Performance Improvement and Strategic Options: Success Factors that Expand Opportunities

In today’s rural healthcare environment, performance improvement is no longer a short-term financial exercise but a strategic imperative.

This session will explore how targeted performance improvement initiatives directly expand the strategic options available to rural hospitals. Whether pursuing continued independence or evaluating partnership pathways, organizations with stronger operational and financial performance have more leverage, more flexibility, and more influence.

Attendees will examine high-impact focus areas that consistently drive measurable improvement, including revenue cycle optimization, 340B program strategy, emergency department performance, cost report optimization, swing bed utilization, and clinic designation opportunities. The discussion will emphasize how these initiatives work together to strengthen contribution margin, stabilize cash flow, and improve long-term sustainability.

Participants will also explore how value levers within existing or potential partnerships can be amplified when aligned with performance improvement efforts positioning hospitals to negotiate and collaborate from a place of strength.

A real-world case study will illustrate how a focused performance improvement strategy translated into measurable financial gains and expanded strategic flexibility.

At the end of this session, participants will be able to:

  • Identify the highest-impact performance improvement levers in rural healthcare, including revenue cycle, 340B, emergency department performance, cost reporting, and service line optimization.
  • Understand how operational and financial performance directly influences strategic options, including independence and partnership pathways.
  • Develop a structured approach to sequencing performance initiatives to strengthen contribution margin, cash flow, and long-term sustainability. 

Q&A

How do people stay on top of all the payer newsletters to sort through everything to pull out applicable information for the facility/provider? Who typically is going through the newsletter to gather the information to share with other staff?

Our billing specialists are organized by payer, allowing them to develop deep expertise in their respective areas. Each specialist subscribes to their payer’s newsletters to stay informed about updates and changes. Additionally, our team leads, Supervisor, and Director of Patient Accounts—along with the Prior Authorization Team—collaborate to share key insights and ensure the entire team stays up to date. This collective approach enhances our ability to navigate payer policies efficiently and provide the best possible service. 

What leadership structure do you have in place for your revenue cycle and who or what do you use for training when billers or coders need it? Especially for new service lines or common denials?

Our billing specialists are supported by a structured leadership team, including two team leads, one Supervisor, and one Director. Training for billing specialists is conducted by our Supervisor and team leads to ensure consistency and expertise. Additionally, billing specialists meet weekly with leadership to review denials and identify payer-specific trends. For new coders, who are required to be certified, training is led by our Coding Lead to maintain high standards of accuracy and compliance.

Are the billers assigned based on an alphabetical split or by insurance type, such as Medicare and Medicaid specialists?

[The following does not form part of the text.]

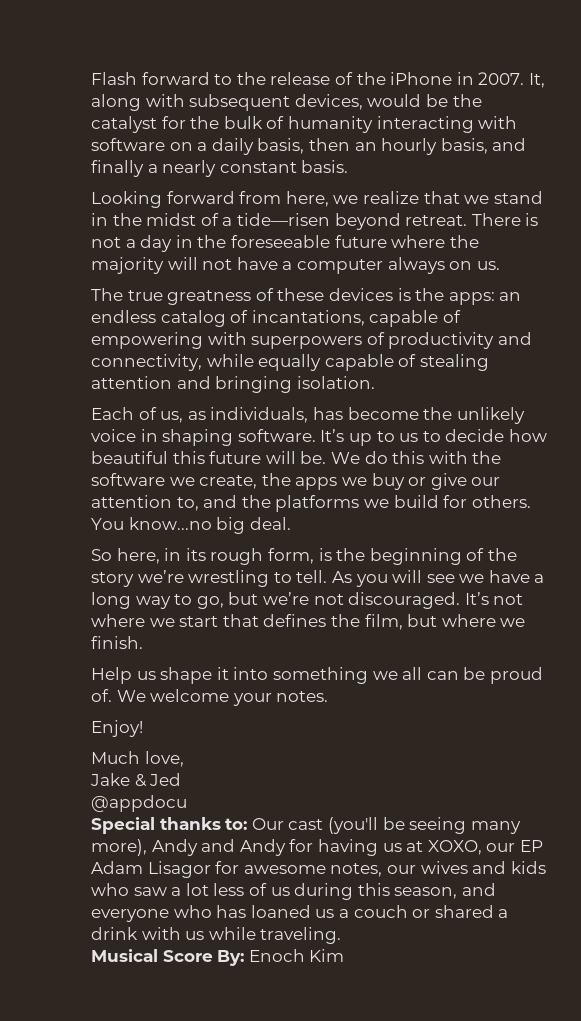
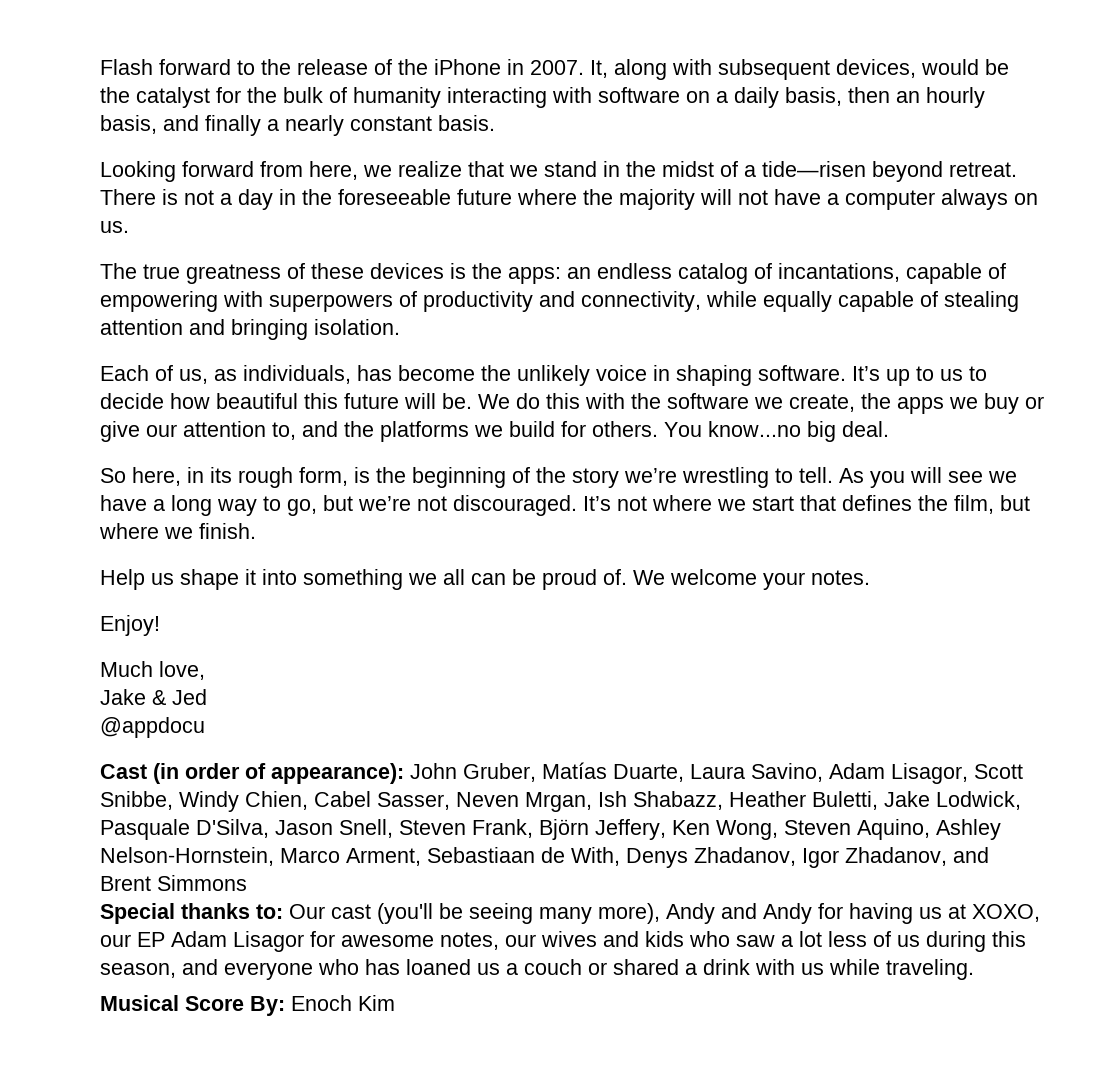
+ Cast (in order of appearance): John Gruber, Matías Duarte, Laura Savino, Adam Lisagor, Scott Snibbe, Windy Chien, Cabel Sasser, Neven Mrgan, Ish Shabazz, Heather Buletti, Jake Lodwick, Pasquale D'Silva, Jason Snell, Steven Frank, Björn Jeffery, Ken Wong, Steven Aquino, Ashley Nelson-Hornstein, Marco Arment, Sebastiaan de With, Denys Zhadanov, Igor Zhadanov, and Brent Simmons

Billers are first assigned by insurance type and then further divided by alphabetical split. Since each insurance type has multiple billers, the alpha split helps distribute the workload efficiently.

Since we have union employees, how could we implement a similar incentive to Kindal’s while ensuring compliance with union regulations?

This would depend on the specifics of your union contract. Stroudwater can work with you to review the contract and develop a compliant incentive model.

Does your Coding/HIM department manage CPT coding, modifiers, and ICD-10, or do they focus solely on ICD-10?

Our Coding team handles all aspects of coding, including CPT, modifiers, and ICD-10. They thoroughly review all provider documentation to ensure accuracy and compliance.